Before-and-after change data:
--------------------------------

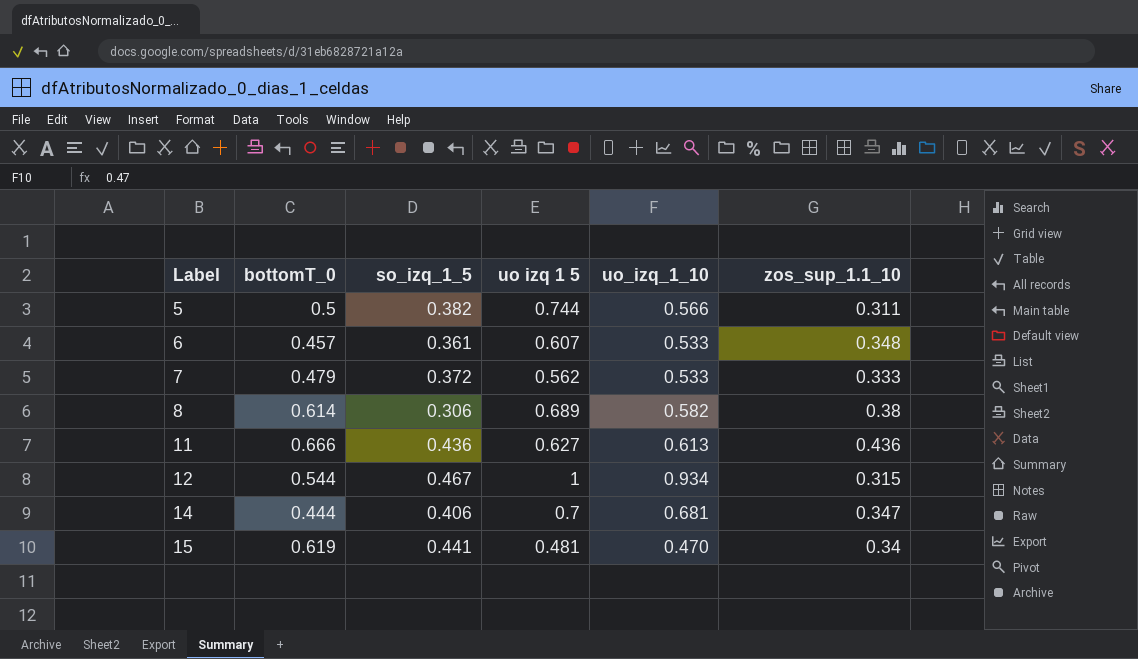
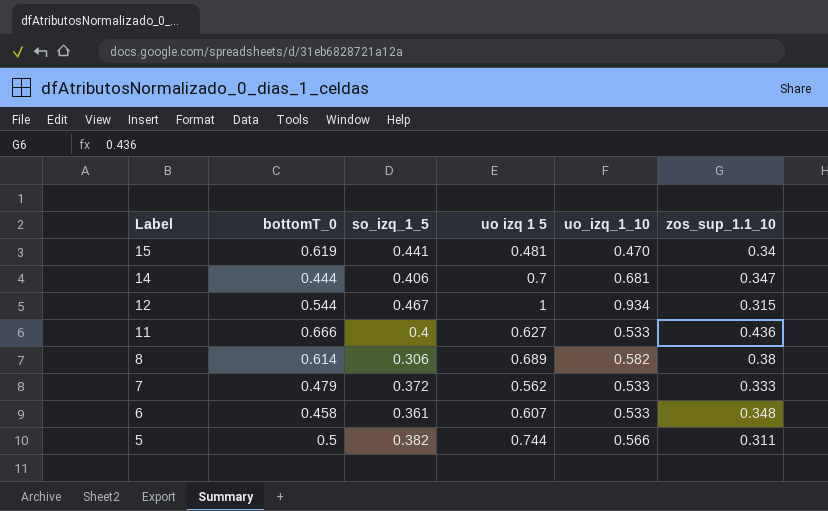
row order: Label ascending -> Label descending
11 | so_izq_1_5: 0.436 -> 0.4
11 | uo_izq_1_10: 0.613 -> 0.533
6 | bottomT_0: 0.457 -> 0.458

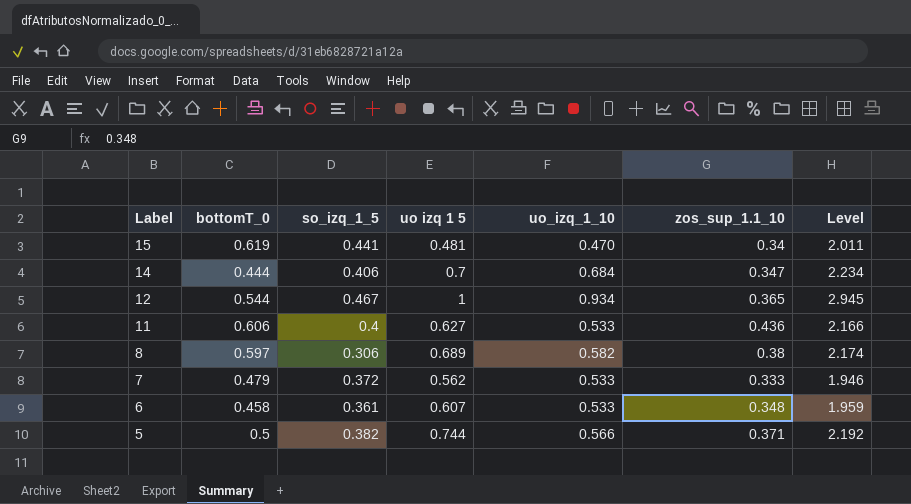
column Level | formula: none -> [bottomT_0] + [so_izq_1_5] + [uo izq 1 5] + [uo_izq_1_10]
14 | uo_izq_1_10: 0.681 -> 0.684
12 | zos_sup_1.1_10: 0.315 -> 0.365
11 | bottomT_0: 0.666 -> 0.606
8 | bottomT_0: 0.614 -> 0.597
5 | zos_sup_1.1_10: 0.311 -> 0.371

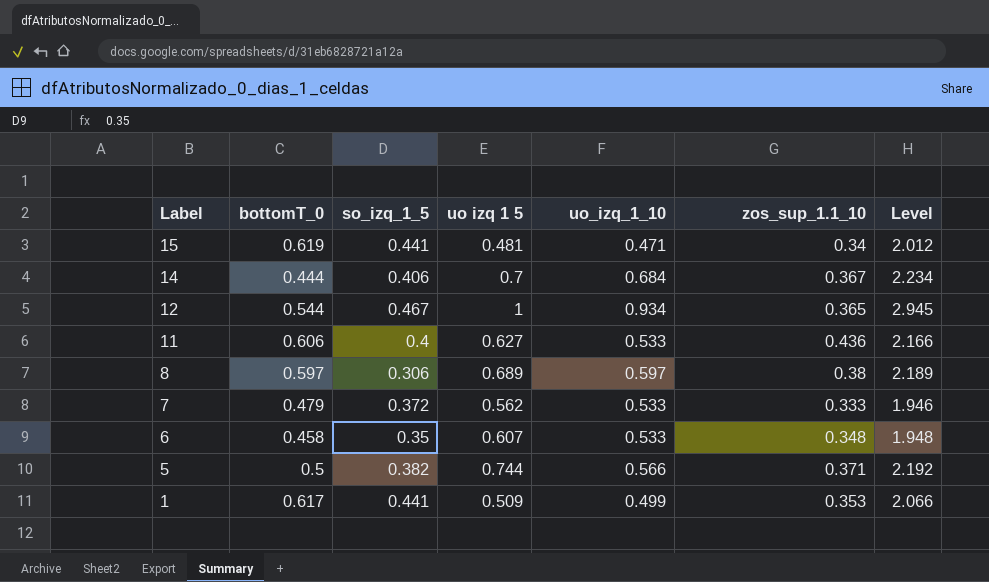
15 | uo_izq_1_10: 0.470 -> 0.471
15 | Level: 2.011 -> 2.012
14 | zos_sup_1.1_10: 0.347 -> 0.367
8 | uo_izq_1_10: 0.582 -> 0.597
8 | Level: 2.174 -> 2.189
6 | so_izq_1_5: 0.361 -> 0.35
6 | Level: 1.959 -> 1.948
row 1: none -> 0.617 | 0.441 | 0.509 | 0.499 | 0.353 | 2.066

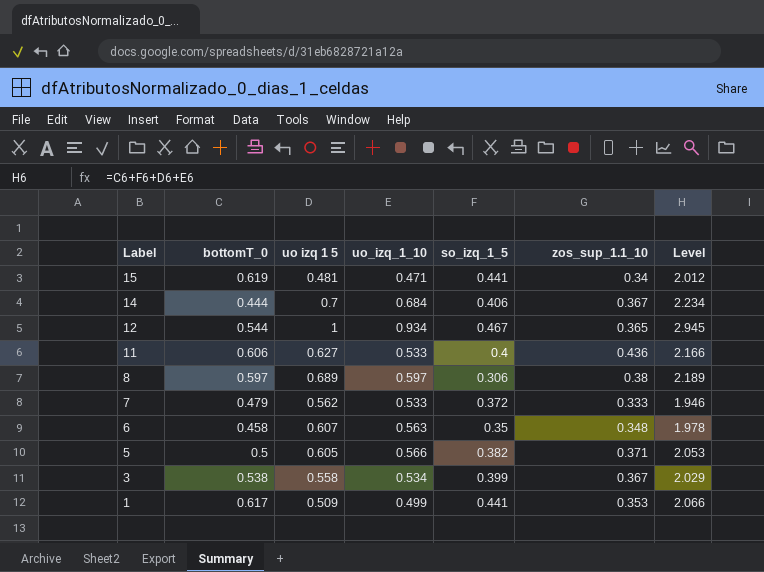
column so_izq_1_5 | position: 3 -> 5
6 | uo_izq_1_10: 0.533 -> 0.563
6 | Level: 1.948 -> 1.978
5 | uo izq 1 5: 0.744 -> 0.605
5 | Level: 2.192 -> 2.053
row 3: none -> 0.538 | 0.558 | 0.534 | 0.399 | 0.367 | 2.029

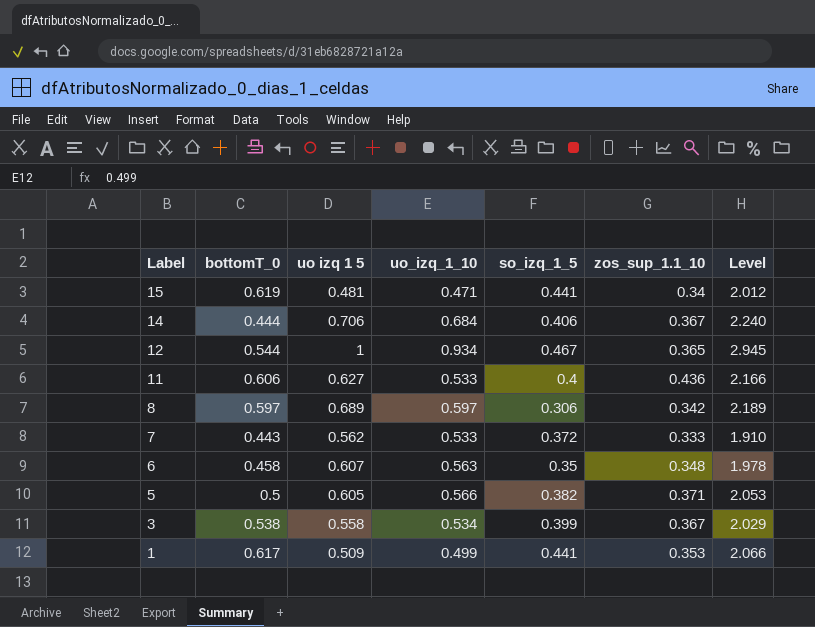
14 | uo izq 1 5: 0.7 -> 0.706
14 | Level: 2.234 -> 2.240
8 | zos_sup_1.1_10: 0.38 -> 0.342
7 | bottomT_0: 0.479 -> 0.443
7 | Level: 1.946 -> 1.910

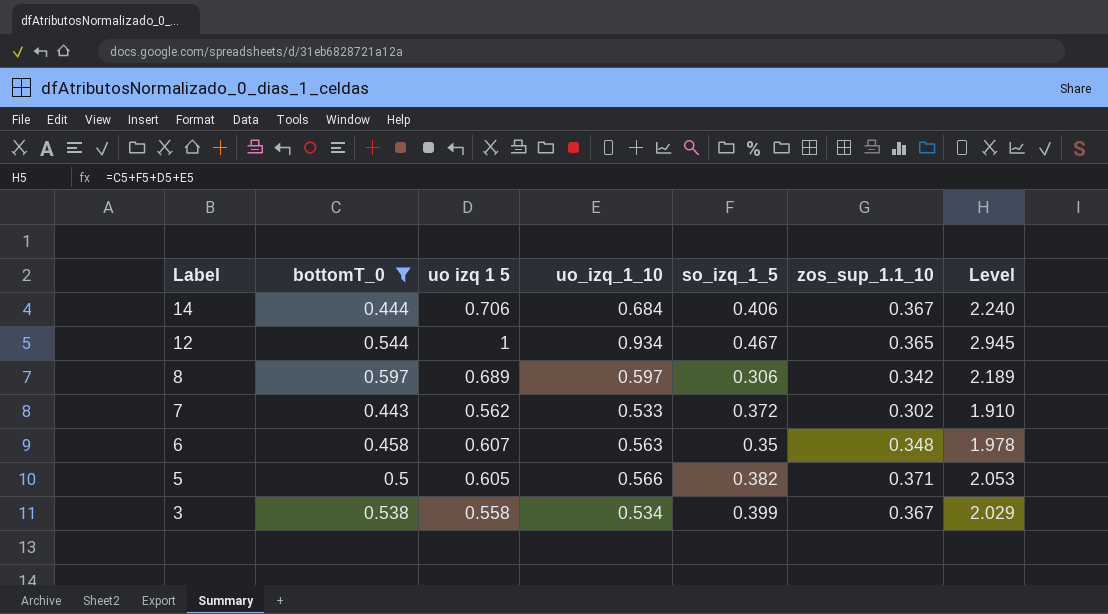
filter: none -> bottomT_0 <= 0.597
7 | zos_sup_1.1_10: 0.333 -> 0.302

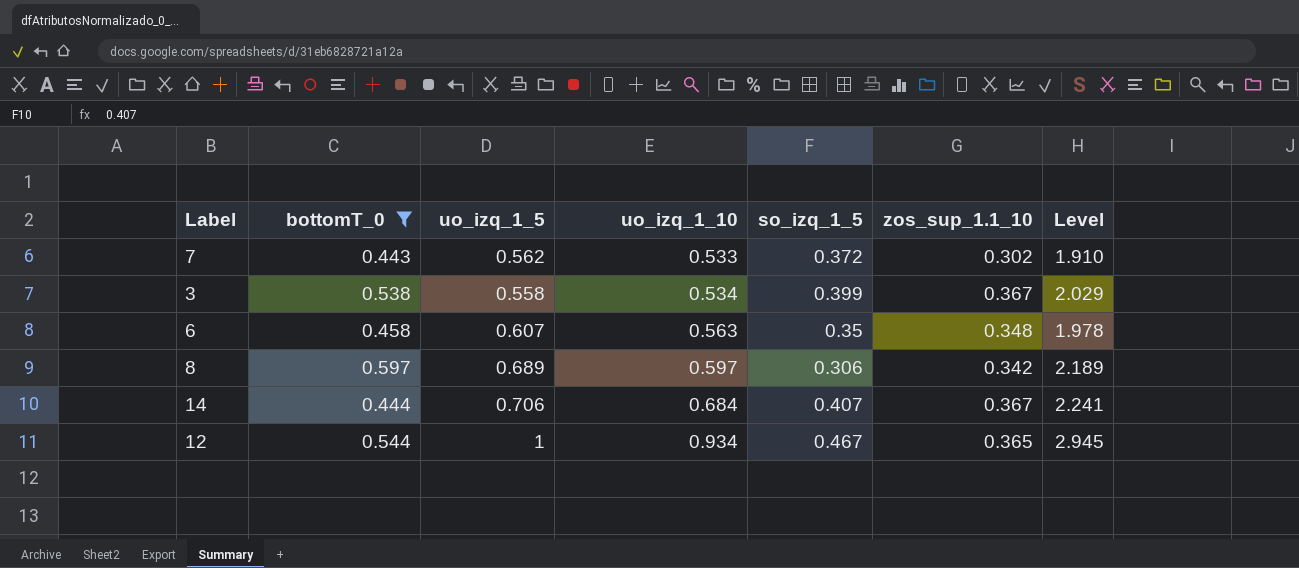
row order: Label descending -> uo_izq_1_10 ascending
column name: uo izq 1 5 -> uo_izq_1_5
row 5: 0.5 | 0.605 | 0.566 | 0.382 | 0.371 | 2.053 -> none
14 | so_izq_1_5: 0.406 -> 0.407
14 | Level: 2.240 -> 2.241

--------------------------------

Check the data above line by line for the word "descending". State only how many lines contain it.

2